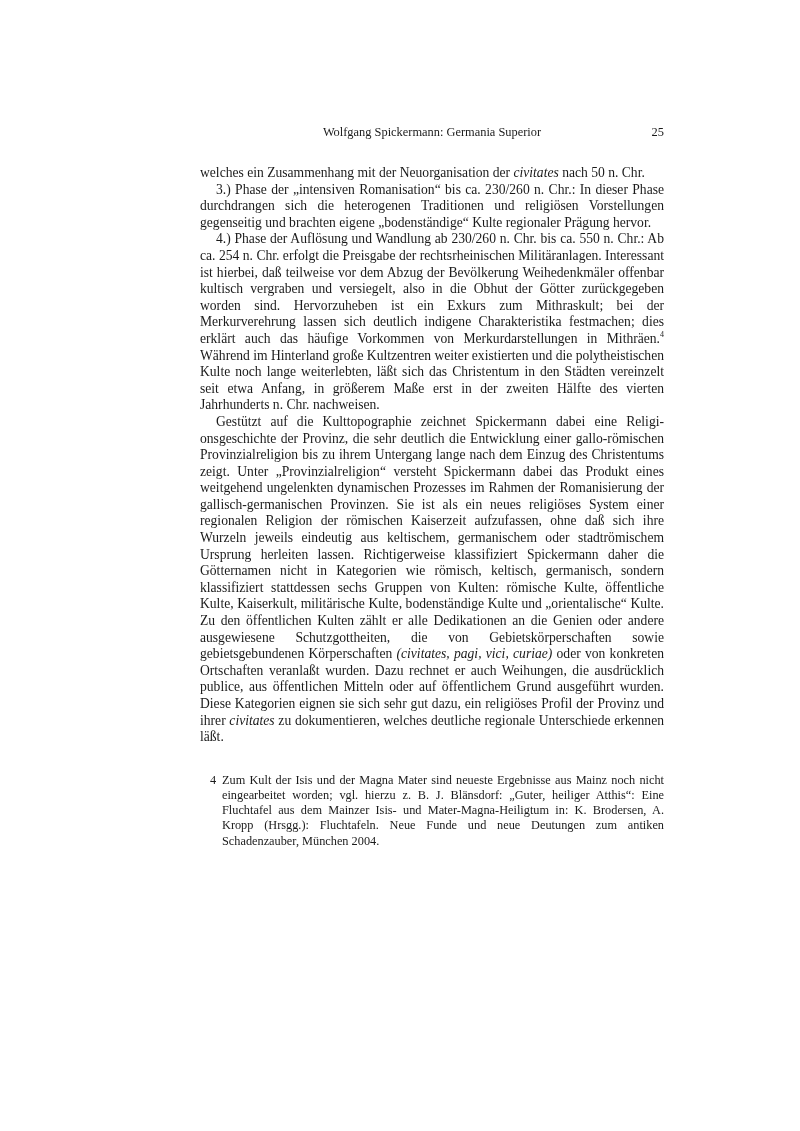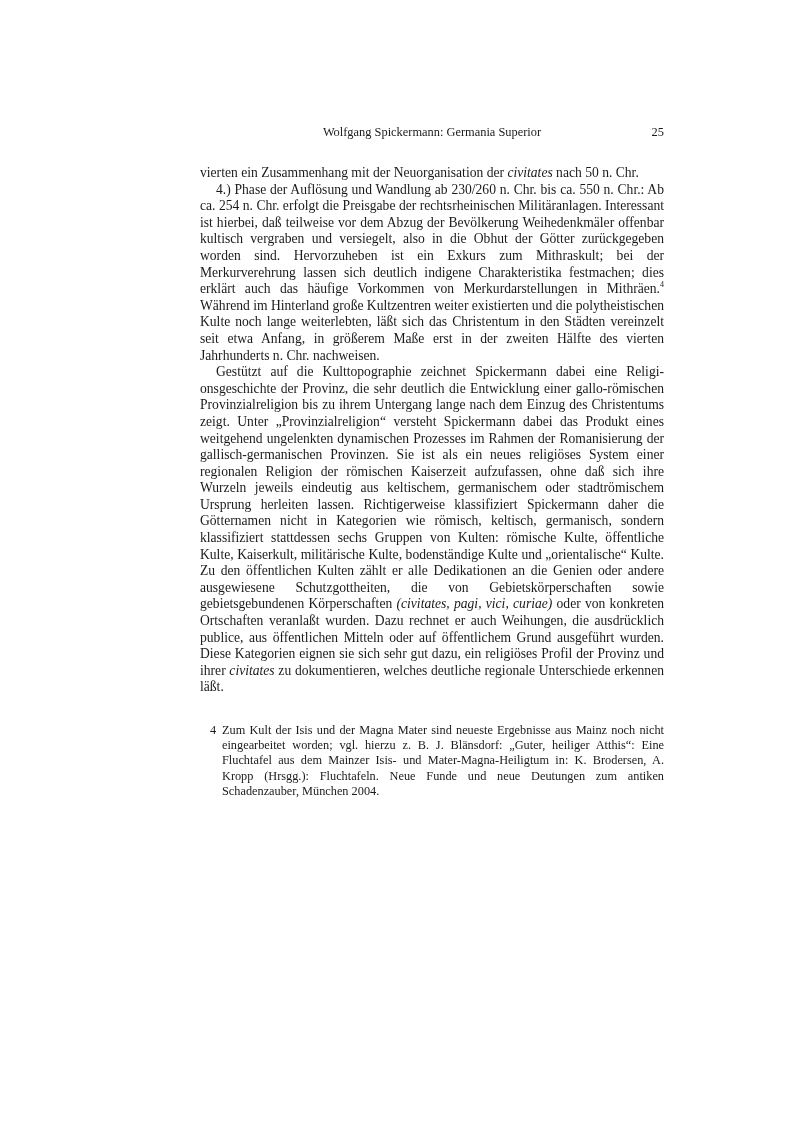--- a/index.html
+++ b/index.html
@@ -23,21 +23,24 @@
 <body>
 
 <div class="page">
   <div class="running-head">
     <span class="title">Wolfgang Spickermann: Germania Superior</span>
     <span class="pageno">25</span>
   </div>
 
   <div class="body">
     <p class="noindent">
-      <span>vierten ein Zusammenhang mit der Neuorganisation der </span><i>civitates</i><span> nach 50 n. Chr.</span>
+      <span>welches ein Zusammenhang mit der Neuorganisation der </span><i>civitates</i><span> nach 50 n. Chr.</span>
+    </p>
+    <p>
+      <span>3.) Phase der „intensiven Romanisation“ bis ca. 230/260 n. Chr.: In dieser Phase durchdrangen sich die heterogenen Traditionen und religiösen Vorstellun­gen gegenseitig und brachten eigene „bodenständige“ Kulte regionaler Prägung hervor.</span>
     </p>
     <p>
       <span>4.) Phase der Auflösung und Wandlung ab 230/260 n. Chr. bis ca. 550 n. Chr.: Ab ca. 254 n. Chr. erfolgt die Preisgabe der rechtsrheinischen Militäran­lagen. Interessant ist hierbei, daß teilweise vor dem Abzug der Bevölkerung Weihedenkmäler offenbar kultisch vergraben und versiegelt, also in die Ob­hut der Götter zurückgegeben worden sind. Hervorzuheben ist ein Exkurs zum Mithraskult; bei der Merkurverehrung lassen sich deutlich indigene Charak­teristika festmachen; dies erklärt auch das häufige Vorkommen von Merkur­darstellungen in Mithräen.</span><sup>4</sup><span> Während im Hinterland große Kultzentren weiter existierten und die polytheistischen Kulte noch lange weiterlebten, läßt sich das Christentum in den Städten vereinzelt seit etwa Anfang, in größerem Maße erst in der zweiten Hälfte des vierten Jahrhunderts n. Chr. nachweisen.</span>
     </p>
     <p>
       <span>Gestützt auf die Kulttopographie zeichnet Spickermann dabei eine Religi­onsgeschichte der Provinz, die sehr deutlich die Entwicklung einer gallo-römi­schen Provinzialreligion bis zu ihrem Untergang lange nach dem Einzug des Christentums zeigt. Unter „Provinzialreligion“ versteht Spickermann dabei das Produkt eines weitgehend ungelenkten dynamischen Prozesses im Rahmen der Romanisierung der gallisch-germanischen Provinzen. Sie ist als ein neues reli­giöses System einer regionalen Religion der römischen Kaiserzeit aufzufassen, ohne daß sich ihre Wurzeln jeweils eindeutig aus keltischem, germanischem oder stadtrömischem Ursprung herleiten lassen. Richtigerweise klassifiziert Spicker­mann daher die Götternamen nicht in Kategorien wie römisch, keltisch, ger­manisch, sondern klassifiziert stattdessen sechs Gruppen von Kulten: römische Kulte, öffentliche Kulte, Kaiserkult, militärische Kulte, bodenständige Kulte und „orientalische“ Kulte. Zu den öffentlichen Kulten zählt er alle Dedikatio­nen an die Genien oder andere ausgewiesene Schutzgottheiten, die von Ge­bietskörperschaften sowie gebietsgebundenen Körperschaften </span><i>(civitates, pagi, vici, curiae)</i><span> oder von konkreten Ortschaften veranlaßt wurden. Dazu rechnet er auch Weihungen, die ausdrücklich publice, aus öffentlichen Mitteln oder auf öffentlichem Grund ausgeführt wurden. Diese Kategorien eignen sie sich sehr gut dazu, ein religiöses Profil der Provinz und ihrer </span><i>civitates</i><span> zu dokumentieren, welches deutliche regionale Unterschiede erkennen läßt.</span>
     </p>
   </div>
 
   <div class="footnotes">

#### [Task directions]
What is needed here is an exact copy of every record, with the pictures left out.

#### [Answer section]
--- a/index.html
+++ b/index.html
@@ -23,21 +23,24 @@
 <body>
 
 <div class="page">
   <div class="running-head">
     <span class="title">Wolfgang Spickermann: Germania Superior</span>
     <span class="pageno">25</span>
   </div>
 
   <div class="body">
     <p class="noindent">
-      <span>vierten ein Zusammenhang mit der Neuorganisation der </span><i>civitates</i><span> nach 50 n. Chr.</span>
+      <span>welches ein Zusammenhang mit der Neuorganisation der </span><i>civitates</i><span> nach 50 n. Chr.</span>
+    </p>
+    <p>
+      <span>3.) Phase der „intensiven Romanisation“ bis ca. 230/260 n. Chr.: In dieser Phase durchdrangen sich die heterogenen Traditionen und religiösen Vorstellun­gen gegenseitig und brachten eigene „bodenständige“ Kulte regionaler Prägung hervor.</span>
     </p>
     <p>
       <span>4.) Phase der Auflösung und Wandlung ab 230/260 n. Chr. bis ca. 550 n. Chr.: Ab ca. 254 n. Chr. erfolgt die Preisgabe der rechtsrheinischen Militäran­lagen. Interessant ist hierbei, daß teilweise vor dem Abzug der Bevölkerung Weihedenkmäler offenbar kultisch vergraben und versiegelt, also in die Ob­hut der Götter zurückgegeben worden sind. Hervorzuheben ist ein Exkurs zum Mithraskult; bei der Merkurverehrung lassen sich deutlich indigene Charak­teristika festmachen; dies erklärt auch das häufige Vorkommen von Merkur­darstellungen in Mithräen.</span><sup>4</sup><span> Während im Hinterland große Kultzentren weiter existierten und die polytheistischen Kulte noch lange weiterlebten, läßt sich das Christentum in den Städten vereinzelt seit etwa Anfang, in größerem Maße erst in der zweiten Hälfte des vierten Jahrhunderts n. Chr. nachweisen.</span>
     </p>
     <p>
       <span>Gestützt auf die Kulttopographie zeichnet Spickermann dabei eine Religi­onsgeschichte der Provinz, die sehr deutlich die Entwicklung einer gallo-römi­schen Provinzialreligion bis zu ihrem Untergang lange nach dem Einzug des Christentums zeigt. Unter „Provinzialreligion“ versteht Spickermann dabei das Produkt eines weitgehend ungelenkten dynamischen Prozesses im Rahmen der Romanisierung der gallisch-germanischen Provinzen. Sie ist als ein neues reli­giöses System einer regionalen Religion der römischen Kaiserzeit aufzufassen, ohne daß sich ihre Wurzeln jeweils eindeutig aus keltischem, germanischem oder stadtrömischem Ursprung herleiten lassen. Richtigerweise klassifiziert Spicker­mann daher die Götternamen nicht in Kategorien wie römisch, keltisch, ger­manisch, sondern klassifiziert stattdessen sechs Gruppen von Kulten: römische Kulte, öffentliche Kulte, Kaiserkult, militärische Kulte, bodenständige Kulte und „orientalische“ Kulte. Zu den öffentlichen Kulten zählt er alle Dedikatio­nen an die Genien oder andere ausgewiesene Schutzgottheiten, die von Ge­bietskörperschaften sowie gebietsgebundenen Körperschaften </span><i>(civitates, pagi, vici, curiae)</i><span> oder von konkreten Ortschaften veranlaßt wurden. Dazu rechnet er auch Weihungen, die ausdrücklich publice, aus öffentlichen Mitteln oder auf öffentlichem Grund ausgeführt wurden. Diese Kategorien eignen sie sich sehr gut dazu, ein religiöses Profil der Provinz und ihrer </span><i>civitates</i><span> zu dokumentieren, welches deutliche regionale Unterschiede erkennen läßt.</span>
     </p>
   </div>
 
   <div class="footnotes">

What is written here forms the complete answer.